Sie sah ihn argwöhnisch an, denn sie wusste eindeutig nicht, ob das ein Witz war oder etwas anderes.
»Eine Frau wie du sollte verheiratet sein«, sagte er. »Doch ich bin nicht der, den du heiraten solltest.«
»Sagt wer?«, fragte sie und musterte ihn stirnrunzelnd.
»Ich«, erwiderte er gleichmütig. »Genau wie der böse Mr Wilberforce … habe ich schon eine Frau, Kleine.«
Sie kniff die Augen zusammen.
»Ach ja? Wo denn?«
Tja, in der Tat, wo?
»Sie konnte mich nicht begleiten, als ich nach der Schlacht von Culloden in Gefangenschaft geraten bin. Aber sie lebt noch.«
Herr, lass sie gerettet sein …
»Doch es gibt einen Mann, der dich begehrt, Kleine, das weißt du genau. George Roberts ist ein anständiger Mann, und mit dieser kleinen Gabe«, er wies kopfnickend auf den Geldbeutel in ihrer Hand, »könnt ihr zwei euch ja vielleicht in einer kleinen Kate niederlassen.«
Sie sagte nichts, sondern spitzte die Lippen, und er konnte sehen, wie sie sich das vorstellte.
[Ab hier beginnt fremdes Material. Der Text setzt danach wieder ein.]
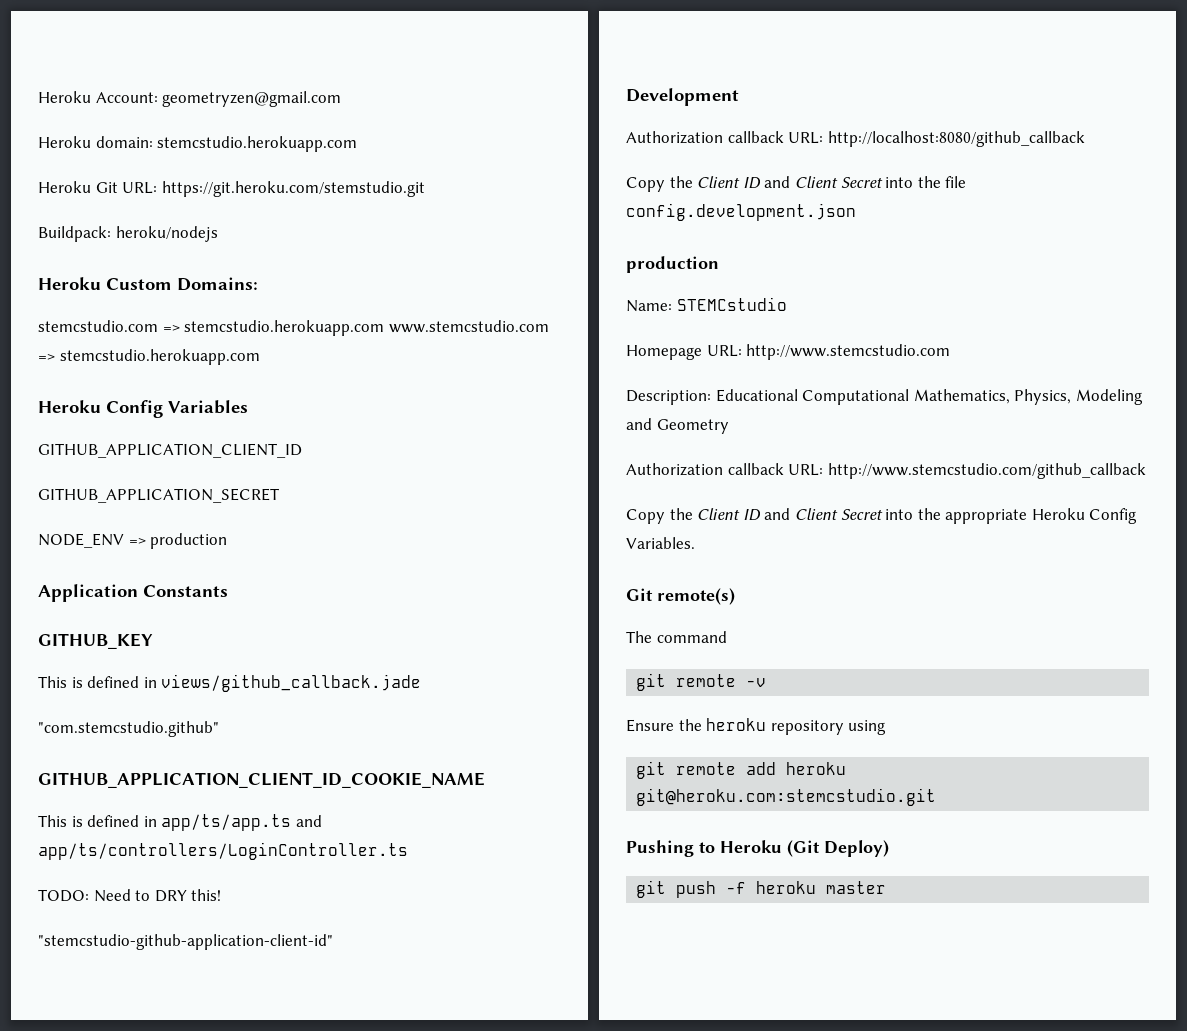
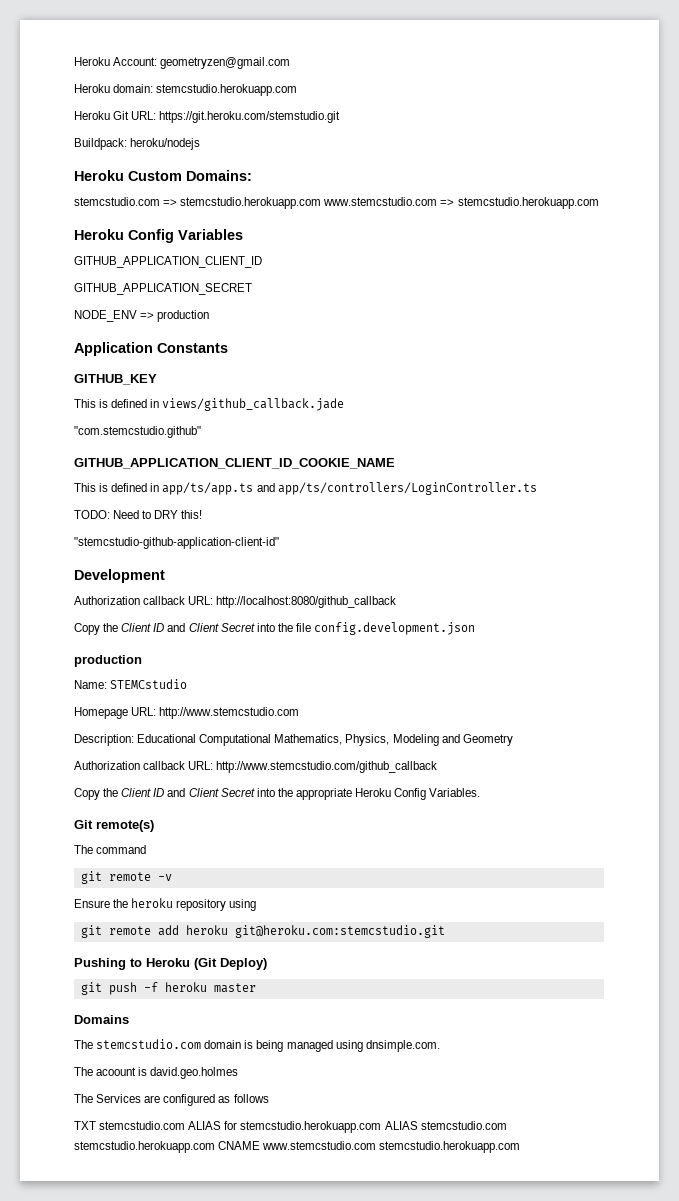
(887, 887) none -> [74,1015,129,1024] [74,1039,440,1052] [74,1067,239,1079] [74,1094,269,1106] [74,1121,507,1133] [74,1141,521,1153] // Domains // The stemcstudio.com domain is being managed using dnsimple.com. // The acoount is david.geo.holmes // The Services are configured as follows // TXT stemcstudio.com ALIAS for stemcstudio.herokuapp.com ALIAS stemcstudio.com stemcstudio.herokuapp.com CNAME www.stemcstudio.com stemcstudio.herokuapp.com

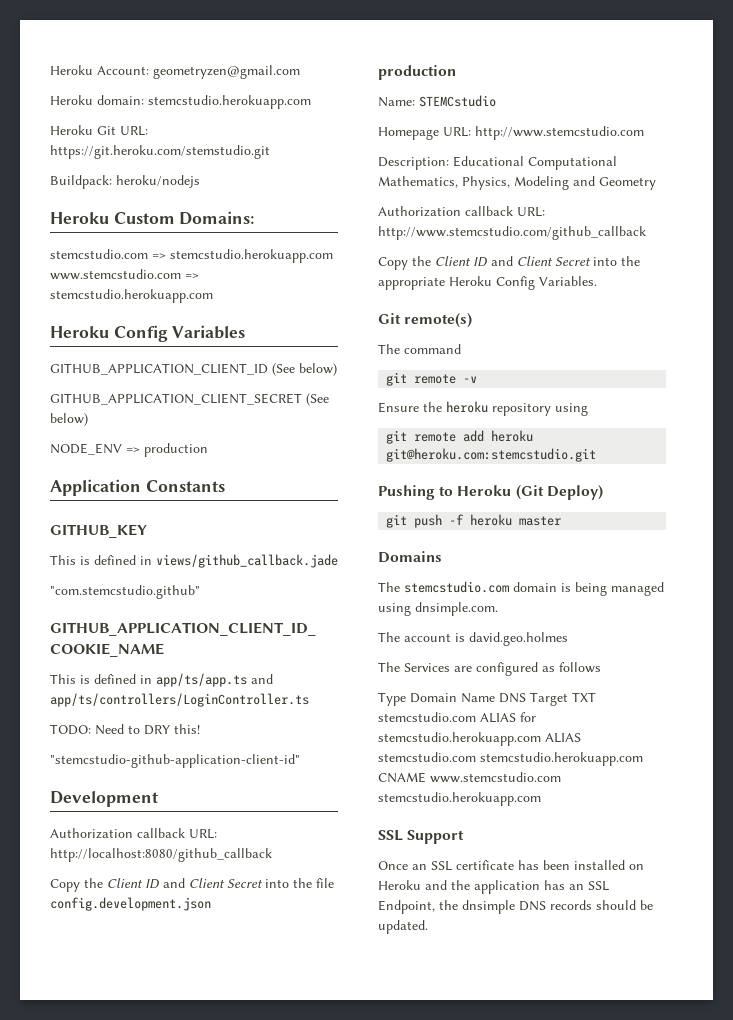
[74,283,252,295] // GITHUB_APPLICATION_SECRET -> [272,363,337,376] [50,393,329,406] [50,413,88,426] (See below) // GITHUB_APPLICATION_CLIENT_SECRET (See below)
[96,1067,137,1076] acoount -> [404,633,451,642] account
(269, 1098) none -> [378,692,568,706] Type Domain Name DNS Target
(521, 1147) none -> [378,830,465,844] [378,860,644,871] [378,880,609,894] [378,900,653,914] [378,920,428,934] // SSL Support // Once an SSL certificate has been installed on Heroku and the application has an SSL Endpoint, the dnsimple DNS records should be updated.

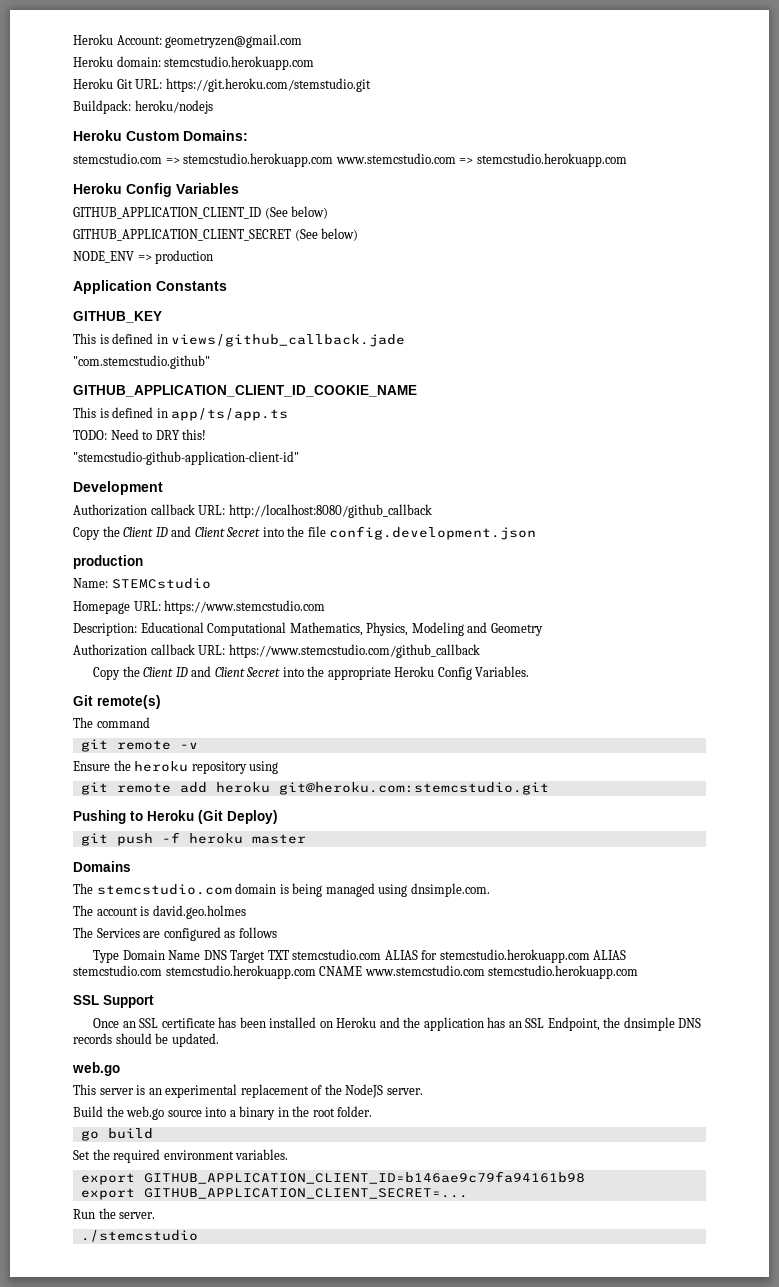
[251,674,273,684] [50,693,309,707] and app/ts/controllers/LoginController.ts -> (289, 414) none
[475,126,644,140] http://www.stemcstudio.com -> [164,600,326,614] https://www.stemcstudio.com
[378,226,646,240] http://www.stemcstudio.com/github_callback -> [228,644,480,658] https://www.stemcstudio.com/github_callback
(428, 927) none -> [72,1062,120,1076] [73,1084,423,1098] [73,1106,373,1120] [80,1128,153,1141] [73,1149,289,1163] [80,1171,585,1185] [80,1188,468,1200] [73,1208,156,1219] [80,1230,198,1242] // web.go // This server is an experimental replacement of the NodeJS server. // Build the web.go source into a binary in the root folder. // go build // Set the required environment variables. // export GITHUB_APPLICATION_CLIENT_ID=b146ae9c79fa94161b98 // export GITHUB_APPLICATION_CLIENT_SECRET=... // Run the server. // ./stemcstudio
»Du solltest deinen eigenen Herd haben, Kleine – und davor eine Wiege mit deinem Kind darin.«
Sie schluckte, und zum ersten Mal, seit er sie kannte, sah sie verunsichert aus.
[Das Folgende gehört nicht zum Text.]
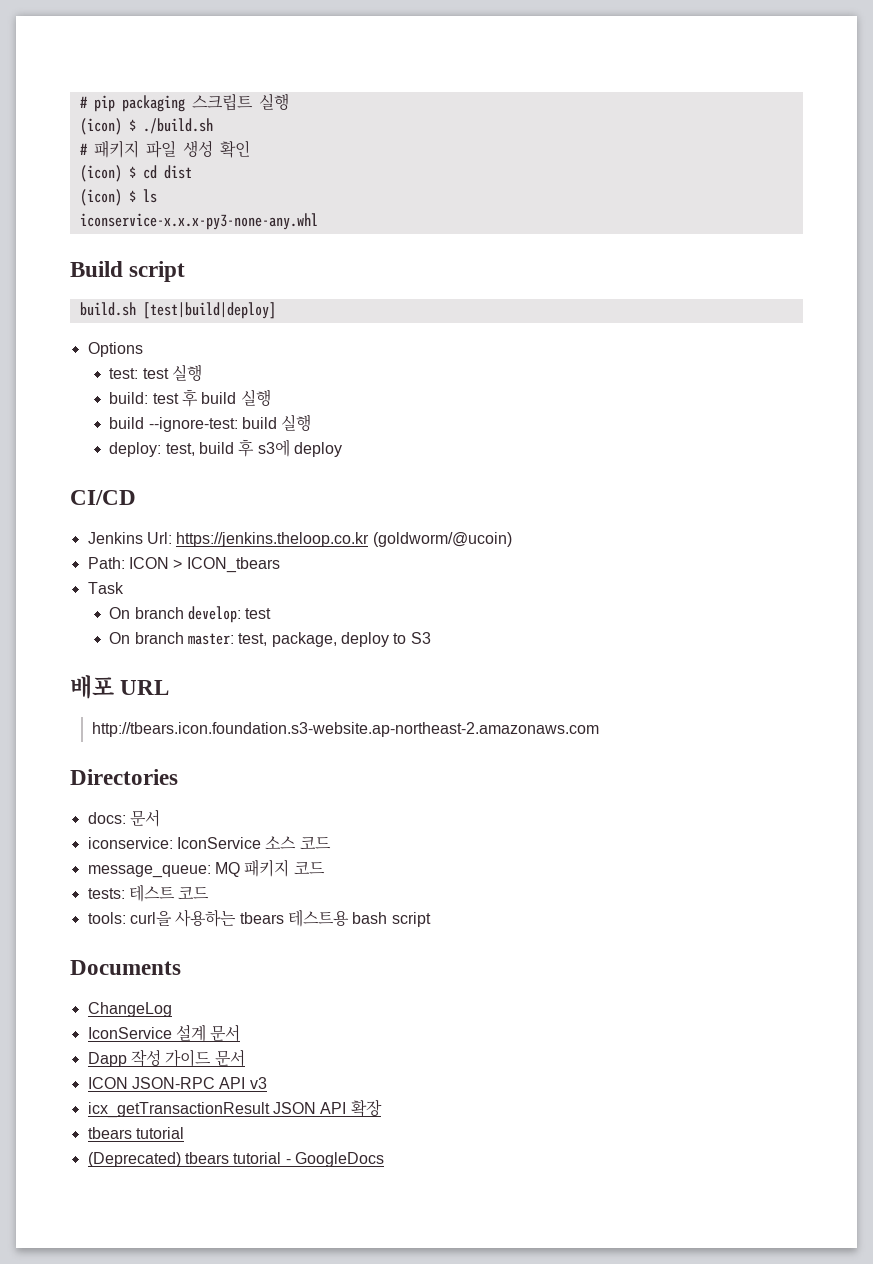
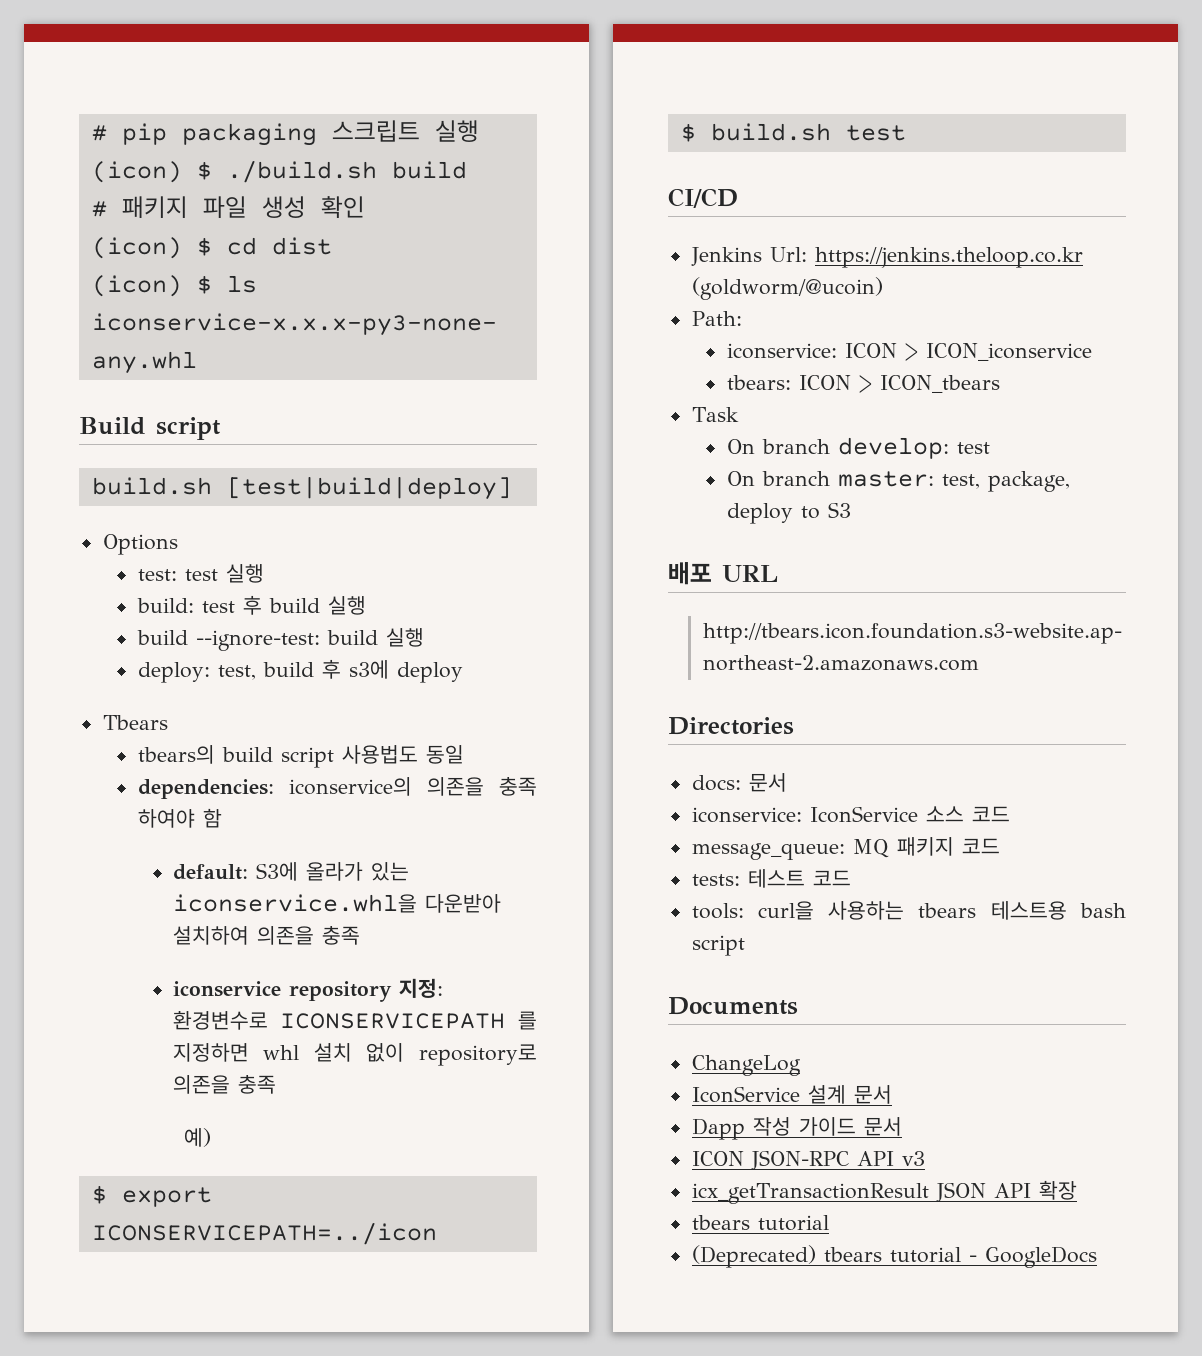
(213, 126) none -> [391,161,467,179] build
(342, 449) none -> [102,715,168,730] [137,745,464,768] [137,777,537,799] [137,808,222,828] [172,862,409,881] [172,894,501,913] [172,926,360,945] [172,978,443,1002] [172,1011,537,1030] [172,1043,537,1066] [172,1075,276,1094] [184,1128,212,1147] [91,1185,212,1207] [91,1222,437,1245] [680,123,906,142] // Tbears // tbears의 build script 사용법도 동일 // dependencies: iconservice의 의존을 충족 하여야 함 // default: S3에 올라가 있는 iconservice.whl을 다운받아 설치하여 의존을 충족 // iconservice repository 지정: 환경변수로 ICONSERVICEPATH 를 지정하면 whl 설치 없이 repository로 의존을 충족 // 예) // $ export ICONSERVICEPATH=../icon // $ build.sh test
(125, 563) none -> [726,343,1092,361] [726,375,791,390] // iconservice: ICON > ICON_iconservice // tbears:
»Ich – aber – warum?« Sie hielt ihm die Geldbörse zögernd entgegen, fast so, als wollte sie sie zurückgeben. »Du kannst das doch sicher selbst brauchen?«
»Glaube mir, Kleine. Es gibt nichts, was ich lieber damit tun möchte. Nimm es; du hast meinen Segen – und wenn du möchtest, kannst du deinen Erstgeborenen ja Jamie nennen.« Er lächelte sie an und spürte, wie ihm die Wärme aus der Brust hinter die Augen kroch.
Sie stieß ein unzusammenhängendes Geräusch aus und trat einen Schritt auf ihn zu, stellte sich auf die Zehenspitzen und küsste ihn auf den Mund.
Ein erstickter Keuchlaut ließ sie auseinanderfahren, und als Jamie sich umdrehte, sah er, wie Crusoe sie um die Ecke des Schuppens herum anstarrte.
»Was zum Teufel glotzt du so?«, fuhr ihn Betty an.
»W-wegen nichts, gar nichts, Miss«, versicherte ihr Crusoe und schlug sich die kräftige Hand vor den Mund.